How to write a new model

Model Implementation

We implement our models in model_center/model

We provided commonly used modules in model_center/layer, such as Linear, LayerNorm, Embedding, which are implemented based on bmtrain.DistributedParameter and bmtrain.DistributedModule, for distributed training support.

We have also implemented common ways of combining modules in model_center/layer, which are block. For example, SelfAttentionBlock combines Layernorm, Attention, Add&Norm together. Each blocks has diverse option, e.g., FFNBlock supports gated_relu, relu, gated_gelu, gelu; blocks support pre-layernorm and post-layernorm.

With the help of these commonly used modules we provided, a new model can be written easily without many exceptions. You can just add the model specific feature into the common structure.

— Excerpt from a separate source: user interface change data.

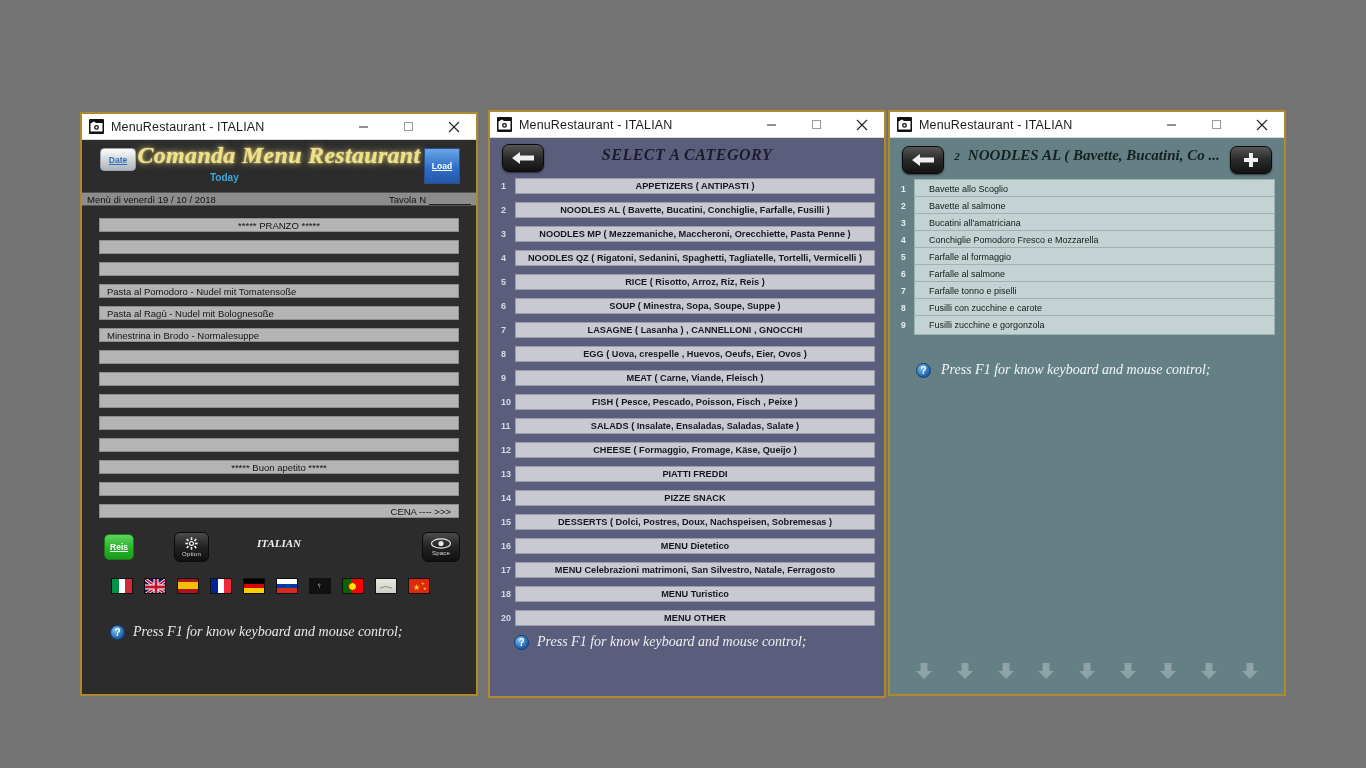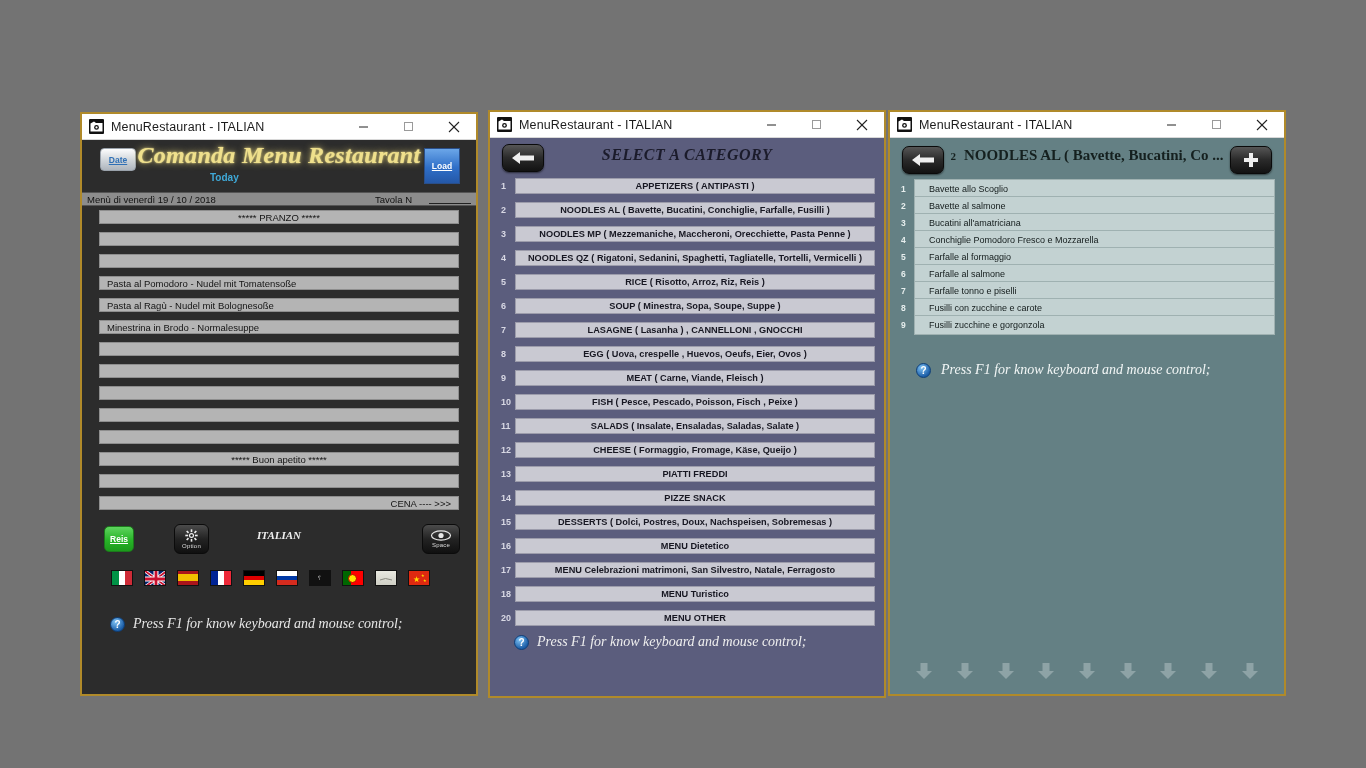--- a/index.html
+++ b/index.html
@@ -62,23 +62,23 @@
     border-radius: 0; border: 1px solid #2a4f8a;
     background: linear-gradient(#6ba6e8,#2f6fc8 55%,#2458a8);
     display: flex; align-items: center; justify-content: center;
     font-size: 8.5px; font-weight: bold; color: #ffffff; text-decoration: underline;
   }
   .w1-subbar {
     height: 14px; background: #8c8c8c; color: #111; font-size: 9.5px;
     display: flex; align-items: center; padding: 0 5px;
     border-top: 1px solid #555; border-bottom: 1px solid #555;
   }
-  .w1-subbar .right { margin-left: auto; display:flex; align-items:center; gap:17px;}
+  .w1-subbar .right { margin-left: auto; display:flex; align-items:flex-end; gap:3px;}
   .w1-subbar .tline { display:inline-block; width:42px; border-bottom:1px solid #222; height:9px;}
-  .w1-list { padding: 4px 17px 0 17px; }
+  .w1-list { padding: 12px 17px 0 17px; }
   .w1-row {
     height: 14px; background: #b4b4b4; margin-bottom: 8px;
     border: 1px solid #8e8e8e; display: flex; align-items: center;
     font-size: 9.5px; color: #141414; padding: 0 7px; white-space: nowrap; overflow: hidden;
   }
   .w1-row.c { justify-content: center; }
   .w1-row.r { justify-content: flex-end; }
   .w1-actions { position: relative; height: 46px; margin-top: 5px; }
   .btn-save {
     position: absolute; left: 22px; top: 8px; width: 30px; height: 26px; border-radius: 5px;
@@ -144,21 +144,21 @@
   }
   .w2-hint { display: flex; align-items: center; gap: 8px; padding-left: 24px; margin-top: 2px; }
   .w2-hint .hint-txt { color: #efefef; }
 
   
   #win3 { left: 888px; top: 110px; width: 398px; height: 586px; }
   .w3-body { height: calc(100% - 26px); background: #648084; position: relative; }
   .w3-head { position: relative; height: 44px; }
   .w3-title {
     position: absolute; left: 56px; right: 56px; top: 9px; text-align: center;
-    font-family: "Liberation Serif", serif; font-weight: bold;
+    font-family: "Liberation Serif", serif; font-style: italic; font-weight: bold;
     font-size: 15px; color: #15201f; white-space: nowrap; overflow: hidden;
   }
   .w3-title .idx { font-size: 11px; margin-right: 8px; }
   .w3-list { padding: 0 9px; }
   .w3-item { display: flex; align-items: center; height: 14px; margin-bottom: 3px; }
   .w3-num { width: 15px; flex: 0 0 15px; font-size: 8.5px; color: #e7eeee; font-weight: bold; padding-left: 2px; }
   .w3-btn {
     flex: 1; height: 20px; background: #c3d2d2; border: 1px solid #9fb1b1;
     display: flex; align-items: center; font-size: 9px; color: #131b1b;
     padding-left: 14px; white-space: nowrap; overflow: hidden; font-weight: 500;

A classic transformer is implemented in the following structure:

We use bmtrain.CheckpointBlock, and bmtrain.TransformerBlockList to wrap our transformer blocks. These reducd the GPU memory usage by a great amount without adding lots of computation time. For more information, see BMTrain’s Quick Start

  (input_embedding): Embedding()
  (position_bias_enc): RelativePositionEmbedding()
  (position_bias_dec): RelativePositionEmbedding()
  (encoder): Encoder(
    (layers): bmtrain.TransformerBlockList(
      (0): bmtrain.CheckpointBlock(
          (self_att): SelfAttentionBlock(
            (layernorm_before_attention): LayerNorm()
            (attention): Attention(
              (project_q): Linear()
              (project_k): Linear()
              (project_v): Linear()
              (attention_out): Linear()
          (ffn): FFNBlock(
            (layernorm_before_ffn): LayerNorm()
            (ffn): FeedForward(
              (w_in): DenseACT(
                (w): Linear()
                (act): ReLU()
              (w_out): Linear()
      (1): bmtrain.CheckpointBlock()
    (output_layernorm): LayerNorm()
  (decoder): Decoder(
    (layers): bmtrain.TransformerBlockList(
      (0): bmtrain.CheckpointBlock(
        (self_att): SelfAttentionBlock(
          (layernorm_before_attention): LayerNorm()
          (attention): Attention(
            (project_q): Linear()
            (project_k): Linear()
            (project_v): Linear()
            (attention_out): Linear()
        (cross_att): CrossAttentionBlock(
          (layernorm_before_attention): LayerNorm()
          (attention): Attention(
            (project_q): Linear()
            (project_k): Linear()
            (project_v): Linear()
            (attention_out): Linear()
        (ffn): FFNBlock(
          (layernorm_before_ffn): LayerNorm()
          (ffn): FeedForward(
            (w_in): DenseACT(
              (w): Linear()
              (act): ReLU()
            (w_out): Linear()
      (1): bmtrain.CheckpointBlock()
    (output_layernorm): LayerNorm()
  (output_projection): Linear(
    (weight): bmtrain.DistributedParameter()
    (bias): bmtrain.DistributedParameter()

Model Config

We add model configs in model_center/model/config

By inheriting model_center.config.Config, config class can parse json files with config.from_json_file(path) method, the parsed json file are then save to the config class and used by model by instantiating model with model(config).